**DATA SUPPLIED:**

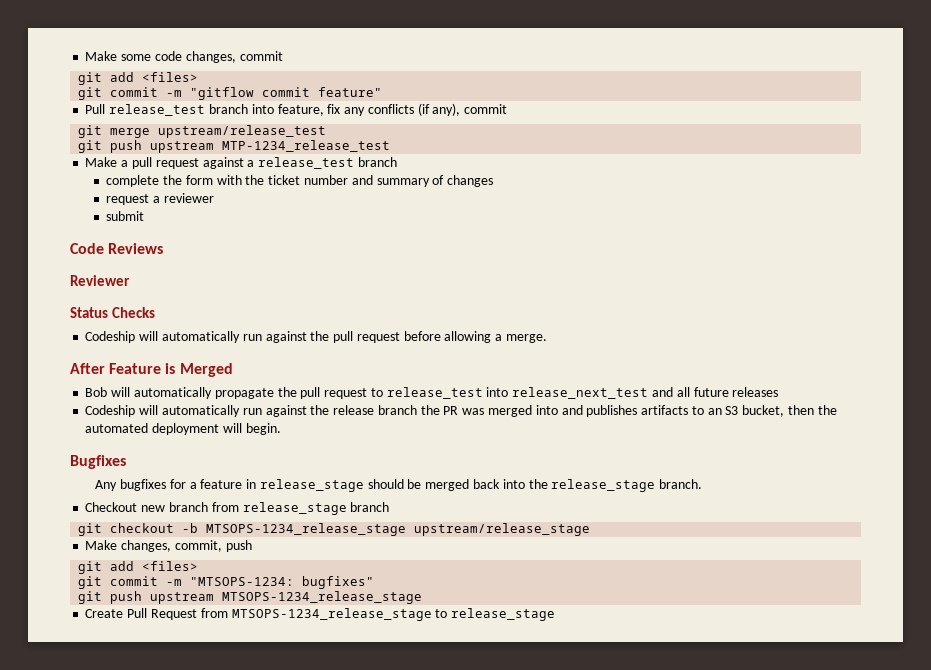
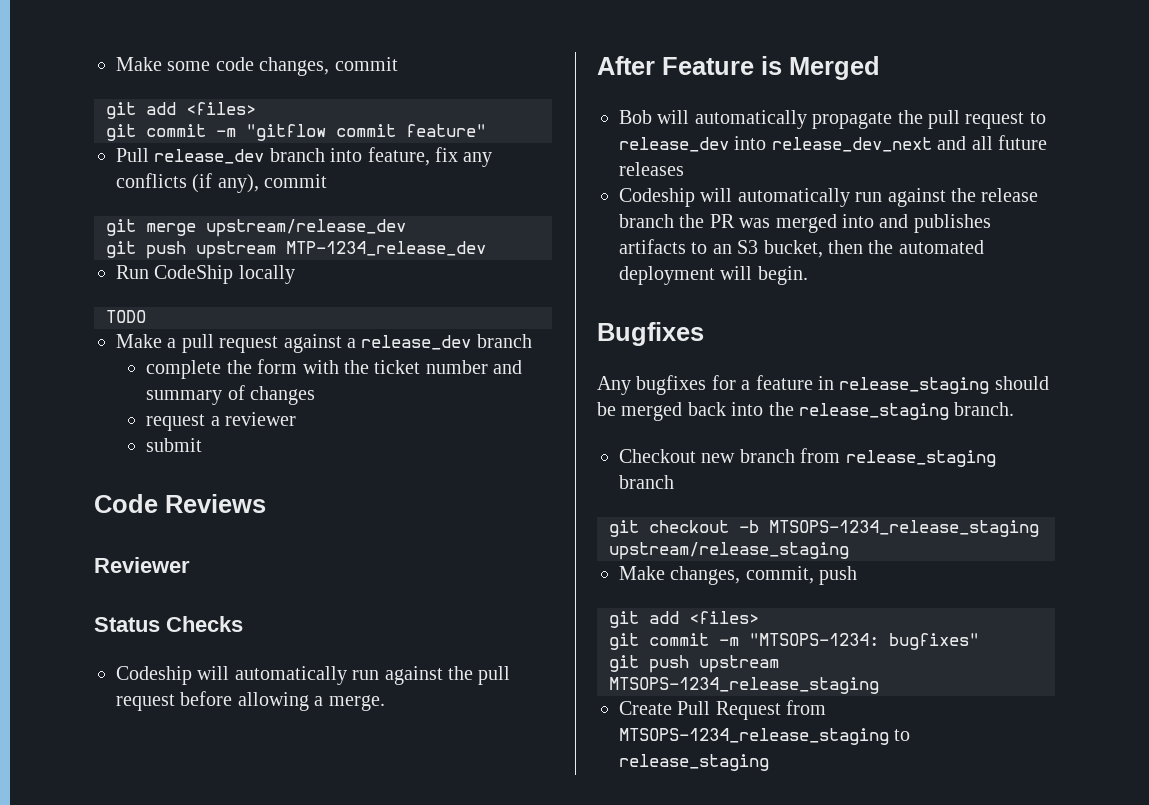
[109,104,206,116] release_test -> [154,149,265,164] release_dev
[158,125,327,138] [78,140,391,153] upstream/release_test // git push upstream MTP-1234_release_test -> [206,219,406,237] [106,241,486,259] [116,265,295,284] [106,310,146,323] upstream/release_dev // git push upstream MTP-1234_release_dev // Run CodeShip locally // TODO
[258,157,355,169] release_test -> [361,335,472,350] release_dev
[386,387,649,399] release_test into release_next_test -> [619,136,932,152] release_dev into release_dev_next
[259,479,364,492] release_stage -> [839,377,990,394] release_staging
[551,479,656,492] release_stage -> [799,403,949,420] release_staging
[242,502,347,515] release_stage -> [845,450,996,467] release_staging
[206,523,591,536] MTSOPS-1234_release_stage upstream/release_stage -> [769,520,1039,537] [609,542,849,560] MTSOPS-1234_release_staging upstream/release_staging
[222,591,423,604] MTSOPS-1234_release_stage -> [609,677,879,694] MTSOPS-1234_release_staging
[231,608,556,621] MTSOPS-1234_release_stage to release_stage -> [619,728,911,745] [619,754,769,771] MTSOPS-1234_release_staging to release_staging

**WHAT IS EXPECTED:** Looking at the records above, report how many lines contain the word "MTSOPS". Answer with the number only.

**ANSWER:** 3